Another question is the dinghy..who untied it? There are only 2 possibilities. If we do some common sense deduction here, Natalie would have been the least likely to have untied it. Davern was an employee who's job description was not only boat captain, but boat caretaker, guy Friday, babysitter, handyman and anything else the Wagners could think of. Why on earth would Natalie, who was deathly afraid of the water, untie the dinghy when she had an employee on board who could do it for her? She didn't think twice about asking Davern to fetch her a cup of tea at midnight, but she would do a messy, physical job with elegantly manicured nails in the rain and cold? If Natalie did not untie the dinghy, Wagner is the only other one who did. Why did he? That seems to support a case for premeditation there.
I know that Natalie drank a lot of wine that night, but no more than any other Splendour outing. Here is a story written by Natalie's friend, Thomas Thompson and published in People magazine in 1981 after her death, where he references a Splendour outing that he attended and where much wine flowed: http://www.people.com/people/archive/article/0,,20080951,00.html Wagner was the one who was an experienced boater, Natalie and RJ went on their first honeymoon to Catalina Island in 1957 on R.J.'s boat. Natalie was terrified of the ocean. Who seems more likely to have untied the dinghy?
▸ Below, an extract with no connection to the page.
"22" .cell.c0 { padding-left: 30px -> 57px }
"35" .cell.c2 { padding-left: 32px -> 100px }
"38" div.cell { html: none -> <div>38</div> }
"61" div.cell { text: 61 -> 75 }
The other thing to take into consideration is that the Splendour is high off the water, it's impossible to fall overboard even if piss drunk. The only way to fall off is from the swim step. Natalie would in all likelihood have avoided the swim step, wine or no wine, at all costs. Here is a tour of the Splendour the present owner gave to a local Hawaii TV station shortly after this story broke in November: http://www.youtube.com/watch?v=OjJ4-s-JkWI&feature=player_embedded
With respect to the accusations that Marti Rulli and Dennis Davern are trying to cash in on the story and are making the whole thing up, again I point to the details never before released to the public and there have been other journalists that have come to a similar conclusion. Geraldo Rivera did a TV special in 1991 that concluded that foul play was probably involved and that the answers lie with the boat captain. A writer for Vanity Fair, Sam Kashner wrote an article in 2000 that concluded that Natalie's death was the final act in weekend of drinking and jealousy. And a biographer, Suzanne Finstad wrote a book about Natalie in 2002 that pointed to foul play as well. Notwithstanding the tabloids that have put phony stories out there for years such as a fifth female stoaway on board or that Natalie faked her own death and is living in Mexico under an assumed name, these other journalists have done their own investigations and not accepted Wagner's official story.
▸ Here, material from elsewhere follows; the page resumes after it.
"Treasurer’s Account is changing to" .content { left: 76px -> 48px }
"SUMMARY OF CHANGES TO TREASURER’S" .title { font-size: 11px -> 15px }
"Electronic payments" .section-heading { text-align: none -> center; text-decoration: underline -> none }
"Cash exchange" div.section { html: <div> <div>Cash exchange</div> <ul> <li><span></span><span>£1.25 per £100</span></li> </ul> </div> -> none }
Finally, I know that the statute of limitations has run out on everything except Murder 1 and unless the authorities can make a strong case, Wagner will be off the hook. I believe it was 1st degree murder, however I don't know what kind of case could be made after all this time. I hope that Natalie's sister or daughters will bring a civil case against Wagner, but in any case, he should have to wear the scarlet letter of a killer for whatever time he has left. His public image meant more to him than his wife or daughters, or Natalie's fans enjoying years more of her work, let it be shattered for all time.